** SOURCE DATA follows **

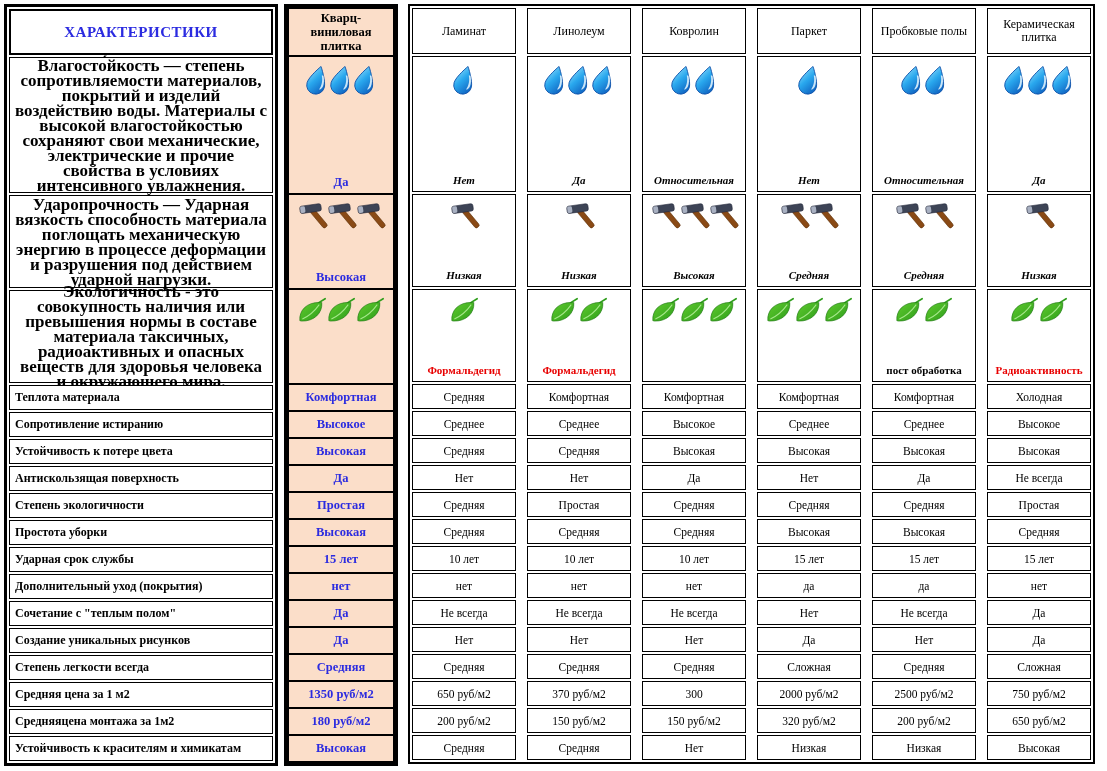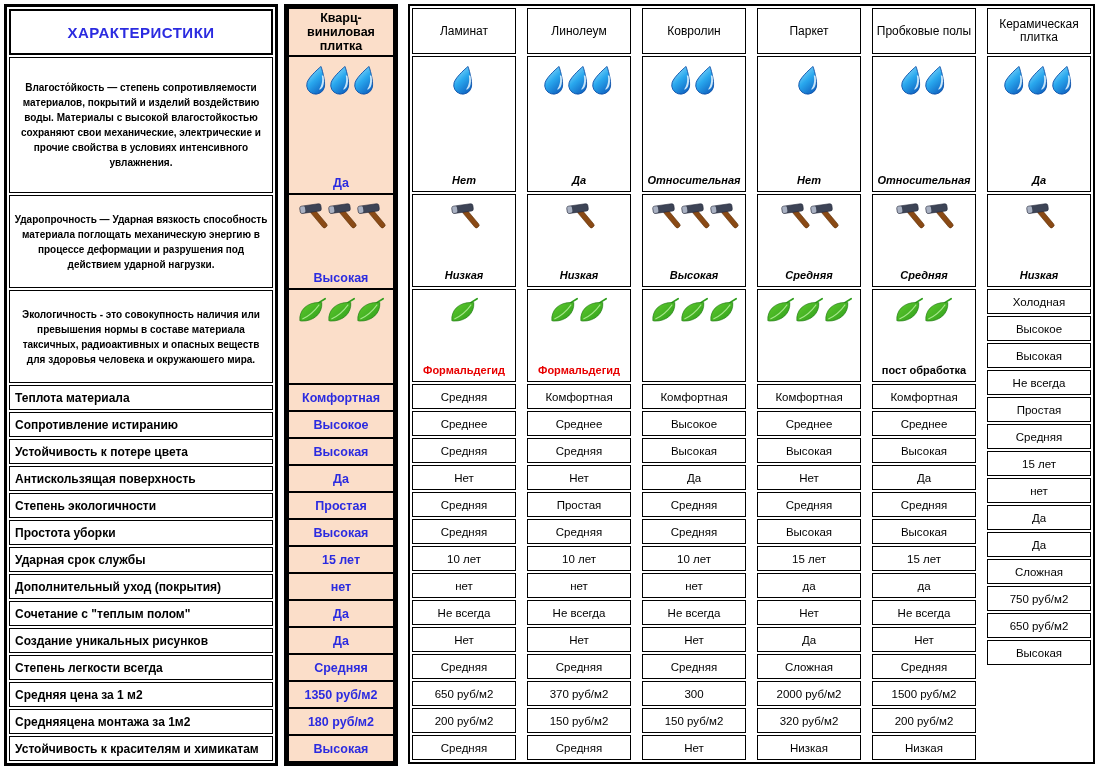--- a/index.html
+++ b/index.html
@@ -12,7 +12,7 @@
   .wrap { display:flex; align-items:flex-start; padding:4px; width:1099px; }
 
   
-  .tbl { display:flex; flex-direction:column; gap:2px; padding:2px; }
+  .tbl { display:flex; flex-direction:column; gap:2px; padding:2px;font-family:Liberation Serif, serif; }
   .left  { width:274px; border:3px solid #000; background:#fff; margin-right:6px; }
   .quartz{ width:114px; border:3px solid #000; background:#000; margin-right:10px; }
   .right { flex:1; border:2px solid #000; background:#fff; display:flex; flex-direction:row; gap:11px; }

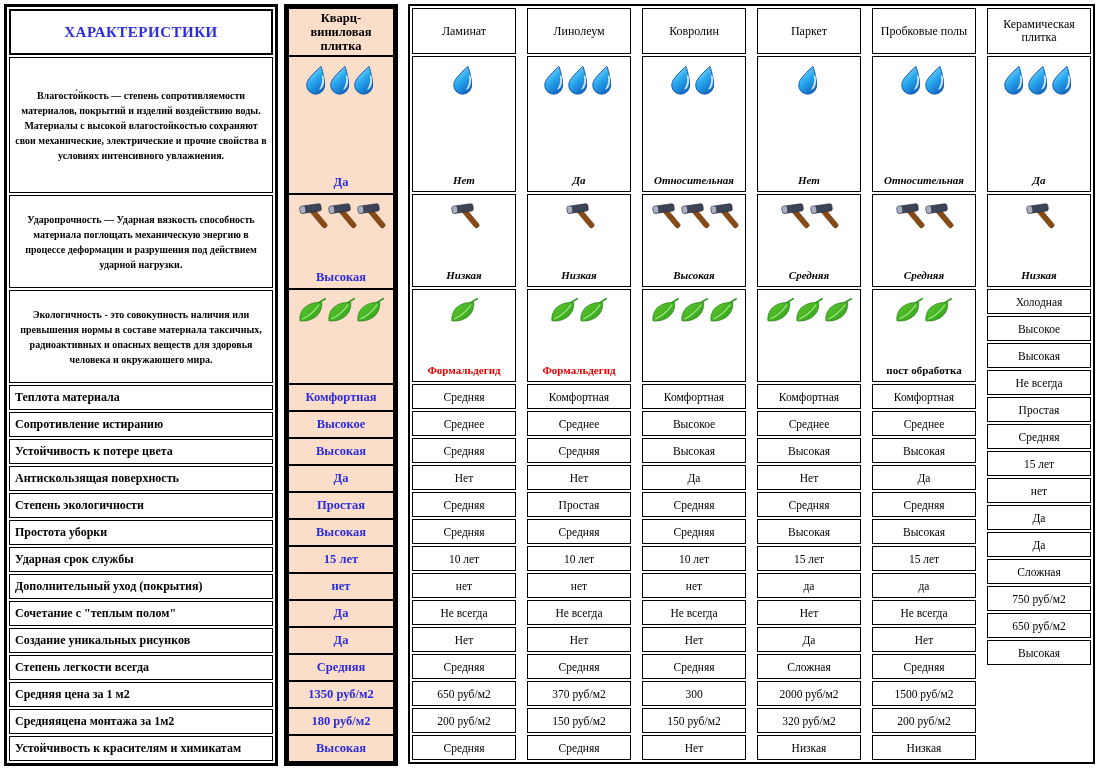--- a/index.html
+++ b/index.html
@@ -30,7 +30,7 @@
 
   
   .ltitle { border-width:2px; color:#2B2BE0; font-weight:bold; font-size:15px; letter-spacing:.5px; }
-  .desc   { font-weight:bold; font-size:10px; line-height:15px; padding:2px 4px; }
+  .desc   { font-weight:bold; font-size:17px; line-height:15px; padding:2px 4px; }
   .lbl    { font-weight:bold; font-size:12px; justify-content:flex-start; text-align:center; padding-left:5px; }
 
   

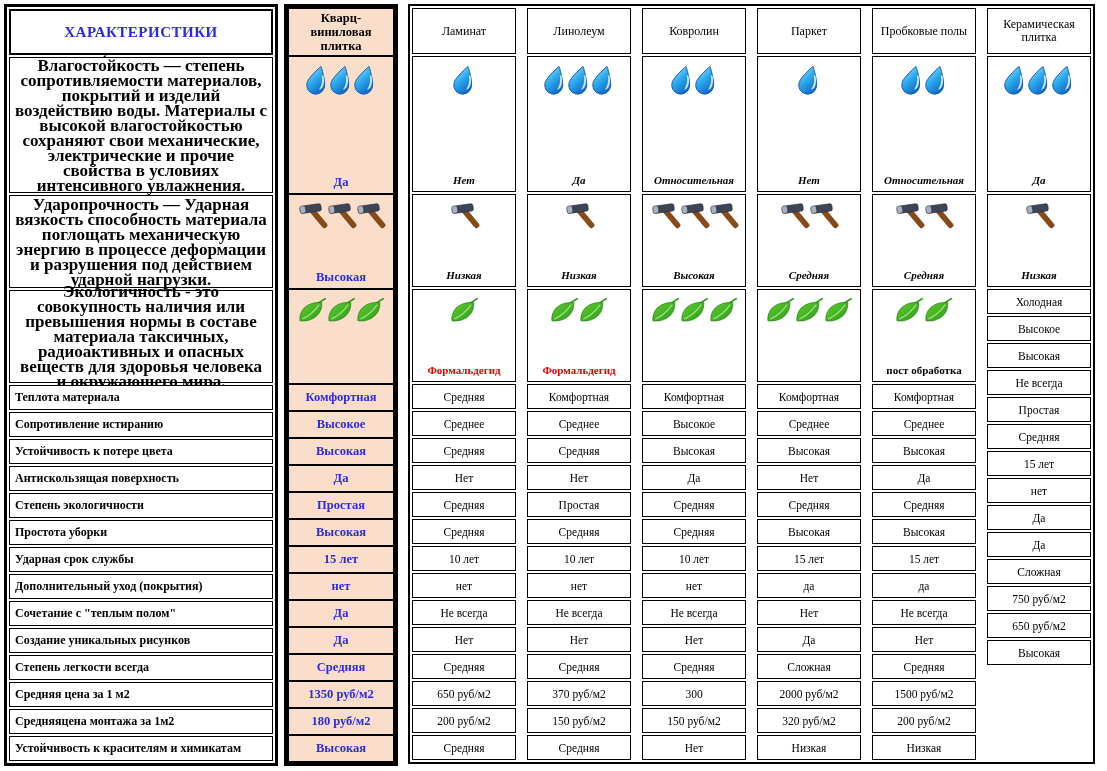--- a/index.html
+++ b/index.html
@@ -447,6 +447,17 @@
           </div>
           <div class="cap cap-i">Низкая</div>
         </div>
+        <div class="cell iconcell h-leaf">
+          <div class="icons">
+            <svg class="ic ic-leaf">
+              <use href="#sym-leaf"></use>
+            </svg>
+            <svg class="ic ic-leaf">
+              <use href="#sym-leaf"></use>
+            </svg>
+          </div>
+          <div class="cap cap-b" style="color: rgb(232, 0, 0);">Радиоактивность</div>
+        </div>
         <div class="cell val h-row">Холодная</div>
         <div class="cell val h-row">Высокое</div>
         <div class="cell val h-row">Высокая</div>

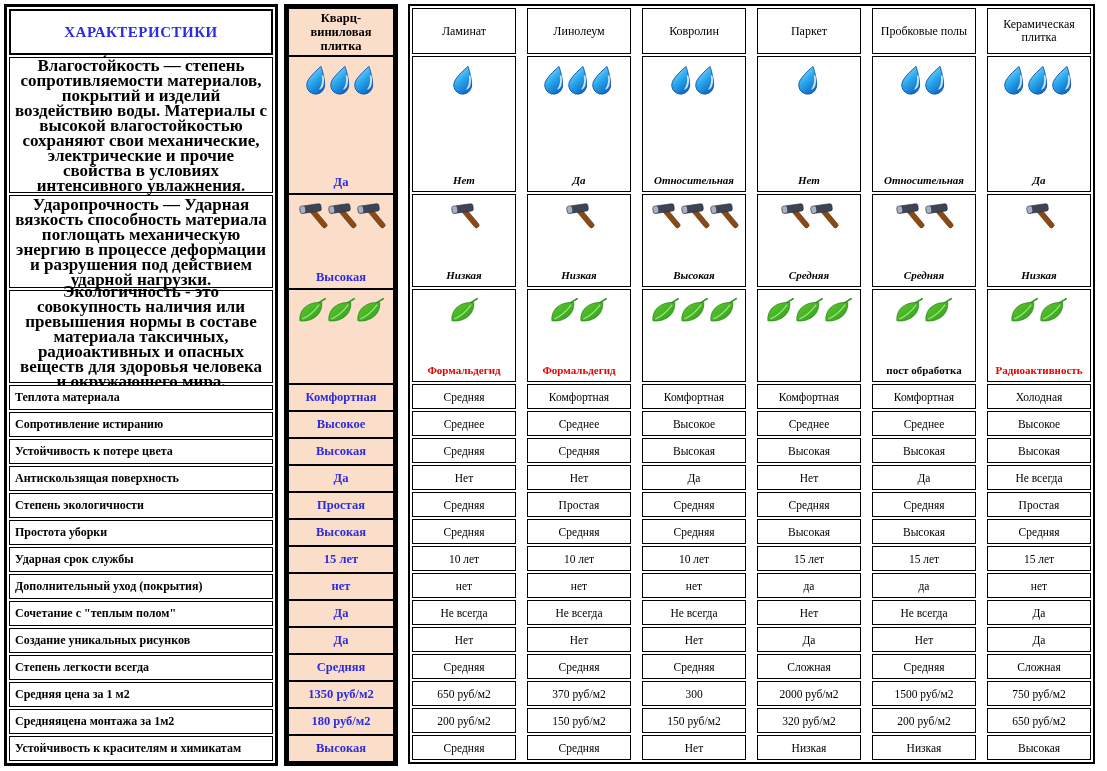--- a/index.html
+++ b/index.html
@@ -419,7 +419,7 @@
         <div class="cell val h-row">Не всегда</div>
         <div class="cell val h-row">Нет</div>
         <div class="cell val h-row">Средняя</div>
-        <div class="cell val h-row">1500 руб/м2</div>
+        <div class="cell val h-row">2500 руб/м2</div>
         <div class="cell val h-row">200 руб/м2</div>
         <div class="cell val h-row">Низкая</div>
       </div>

** End of SOURCE DATA **
** SOURCE DATA follows **

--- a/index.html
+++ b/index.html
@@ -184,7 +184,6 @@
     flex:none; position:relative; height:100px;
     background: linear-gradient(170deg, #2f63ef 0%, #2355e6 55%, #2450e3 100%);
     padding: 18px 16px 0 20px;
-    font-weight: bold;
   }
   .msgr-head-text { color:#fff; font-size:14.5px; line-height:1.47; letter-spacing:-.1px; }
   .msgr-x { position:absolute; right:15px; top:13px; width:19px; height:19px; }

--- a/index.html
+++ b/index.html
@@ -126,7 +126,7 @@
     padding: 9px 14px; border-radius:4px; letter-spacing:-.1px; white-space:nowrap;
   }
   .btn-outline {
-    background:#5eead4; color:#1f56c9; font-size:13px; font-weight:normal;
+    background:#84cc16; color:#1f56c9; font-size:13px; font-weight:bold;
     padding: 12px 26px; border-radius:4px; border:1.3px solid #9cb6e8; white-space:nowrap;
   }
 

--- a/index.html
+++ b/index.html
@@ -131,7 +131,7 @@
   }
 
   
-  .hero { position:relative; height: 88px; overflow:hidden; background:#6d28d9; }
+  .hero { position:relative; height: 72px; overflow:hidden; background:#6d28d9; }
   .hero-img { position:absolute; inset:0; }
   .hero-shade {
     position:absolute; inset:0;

** End of SOURCE DATA **
** SOURCE DATA follows **

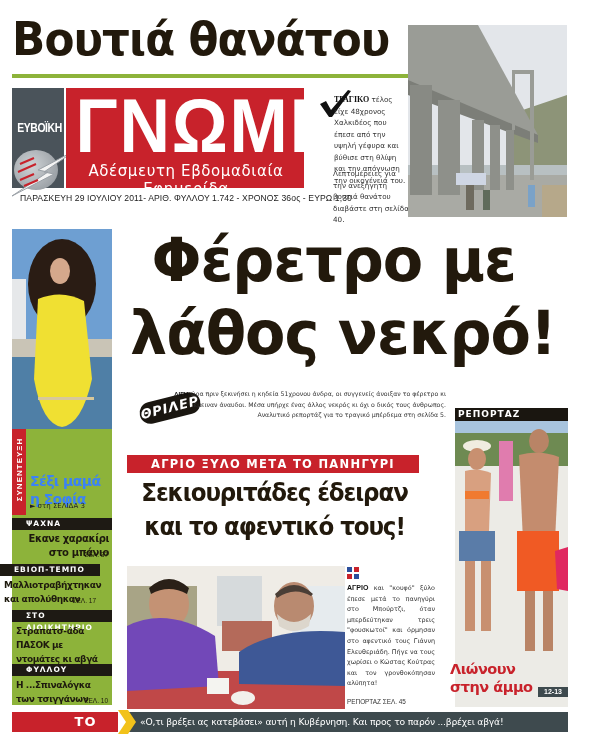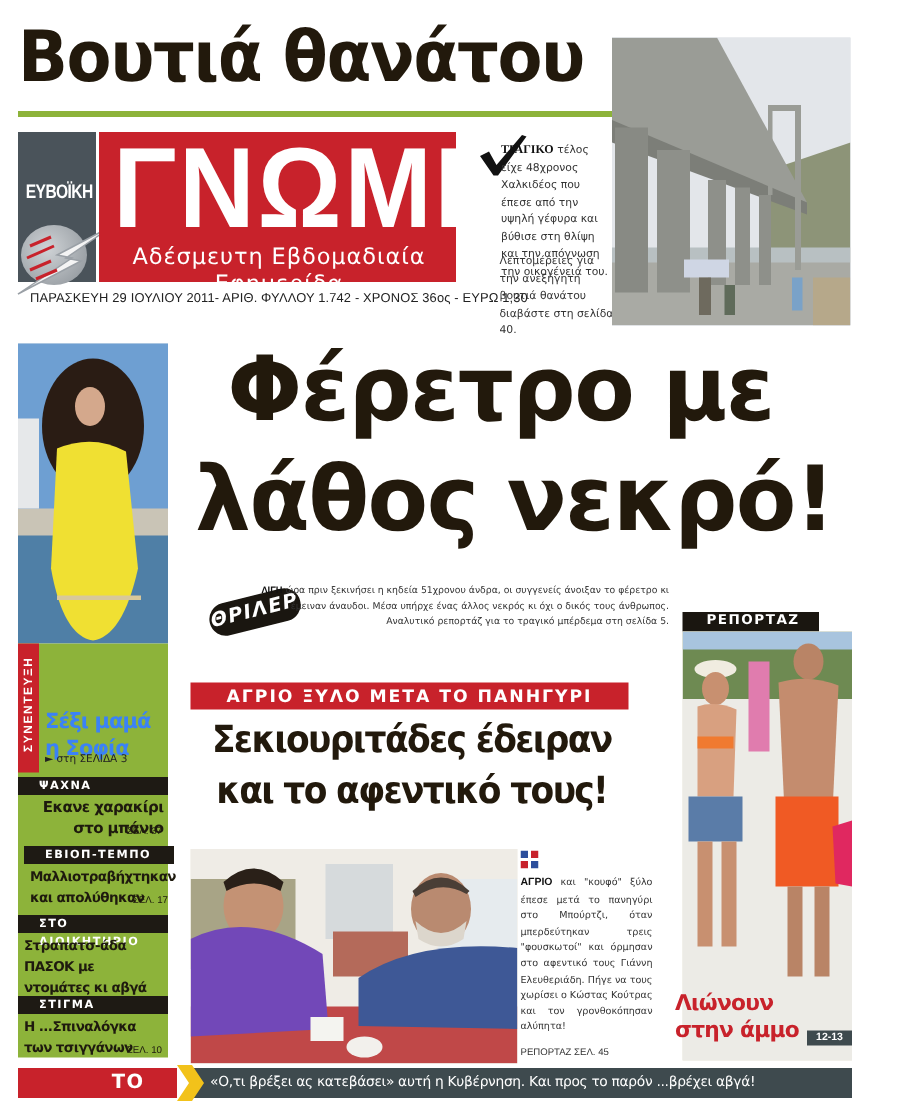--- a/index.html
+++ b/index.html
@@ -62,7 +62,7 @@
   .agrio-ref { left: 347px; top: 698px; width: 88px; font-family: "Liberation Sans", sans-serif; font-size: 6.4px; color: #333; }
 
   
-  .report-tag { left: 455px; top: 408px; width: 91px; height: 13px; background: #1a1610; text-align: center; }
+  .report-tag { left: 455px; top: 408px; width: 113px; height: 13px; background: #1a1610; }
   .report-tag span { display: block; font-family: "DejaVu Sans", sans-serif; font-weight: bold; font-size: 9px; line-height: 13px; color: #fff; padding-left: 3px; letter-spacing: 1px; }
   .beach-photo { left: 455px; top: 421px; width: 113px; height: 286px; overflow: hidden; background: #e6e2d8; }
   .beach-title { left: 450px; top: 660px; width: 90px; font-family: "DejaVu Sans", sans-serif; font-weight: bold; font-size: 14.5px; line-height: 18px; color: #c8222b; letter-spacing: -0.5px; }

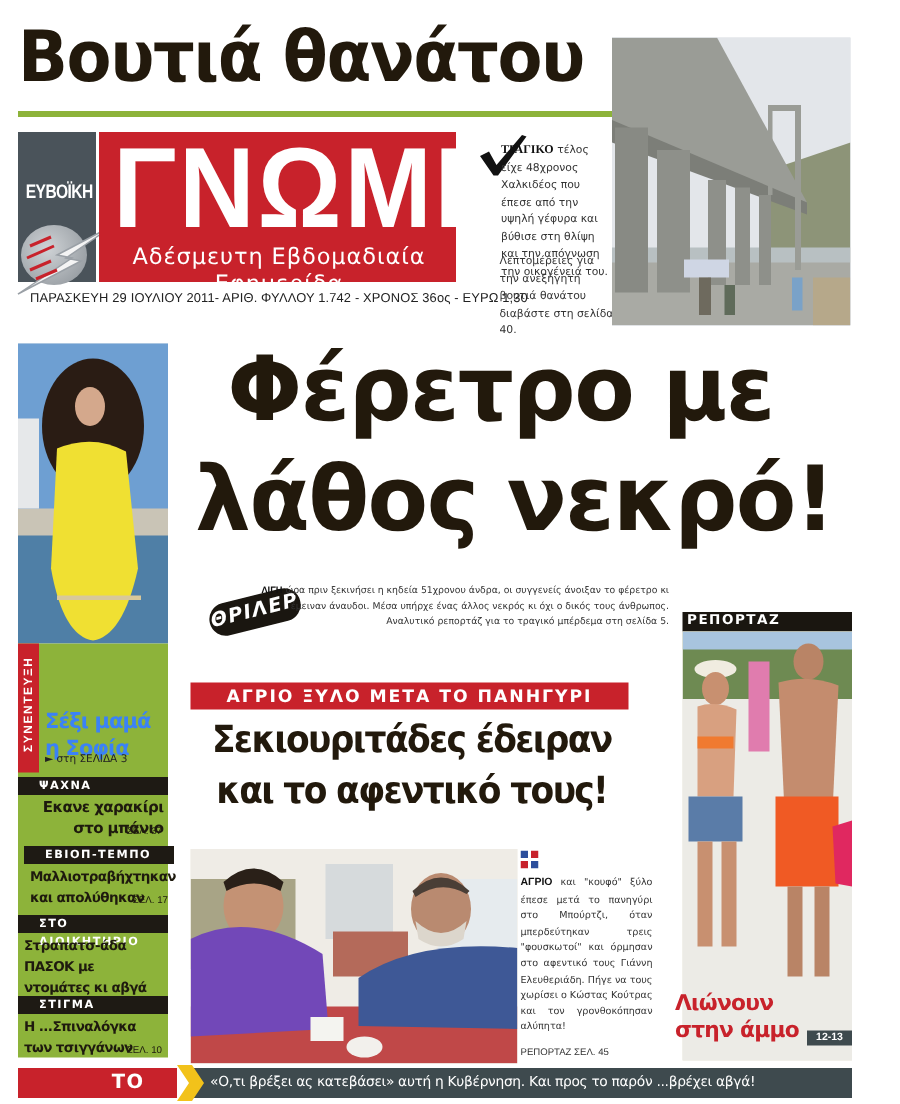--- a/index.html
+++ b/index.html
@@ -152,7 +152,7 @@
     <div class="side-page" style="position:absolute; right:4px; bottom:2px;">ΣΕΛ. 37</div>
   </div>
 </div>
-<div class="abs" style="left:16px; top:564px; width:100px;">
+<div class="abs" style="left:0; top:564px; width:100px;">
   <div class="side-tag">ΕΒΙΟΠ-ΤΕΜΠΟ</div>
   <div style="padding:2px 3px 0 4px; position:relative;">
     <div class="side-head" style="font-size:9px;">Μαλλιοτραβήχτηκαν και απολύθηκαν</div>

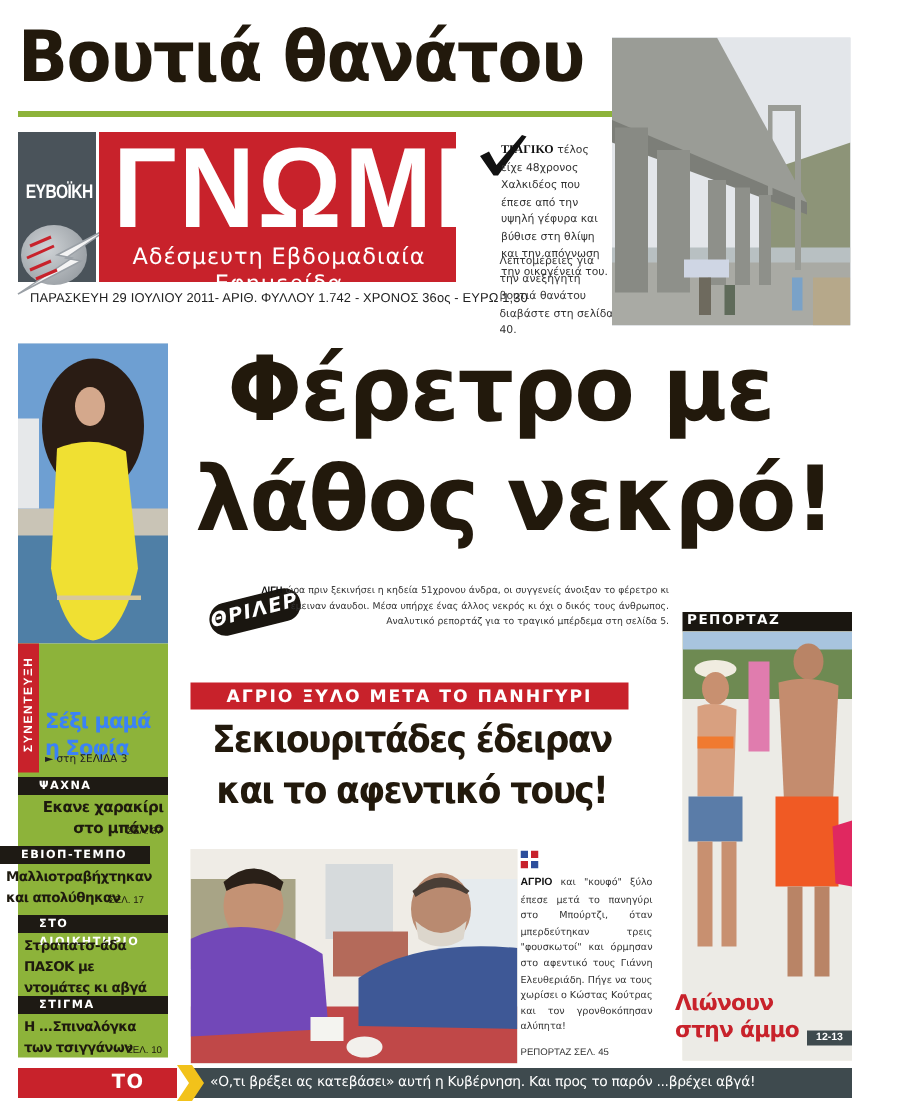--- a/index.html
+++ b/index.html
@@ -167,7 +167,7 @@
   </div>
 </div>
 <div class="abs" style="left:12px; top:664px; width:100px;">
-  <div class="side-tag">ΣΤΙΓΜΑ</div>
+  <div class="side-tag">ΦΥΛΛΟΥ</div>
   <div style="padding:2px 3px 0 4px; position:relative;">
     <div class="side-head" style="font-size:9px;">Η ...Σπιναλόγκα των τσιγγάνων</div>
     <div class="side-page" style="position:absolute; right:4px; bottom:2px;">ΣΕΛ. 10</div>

** End of SOURCE DATA **

■ **GOAL OF THE EXERCISE**: Among the lines of the listing above, which ones contain the word "inset"? Show them.

■ **FINISHED EXERCISE**:
   .hero-img { position:absolute; inset:0; }
     position:absolute; inset:0;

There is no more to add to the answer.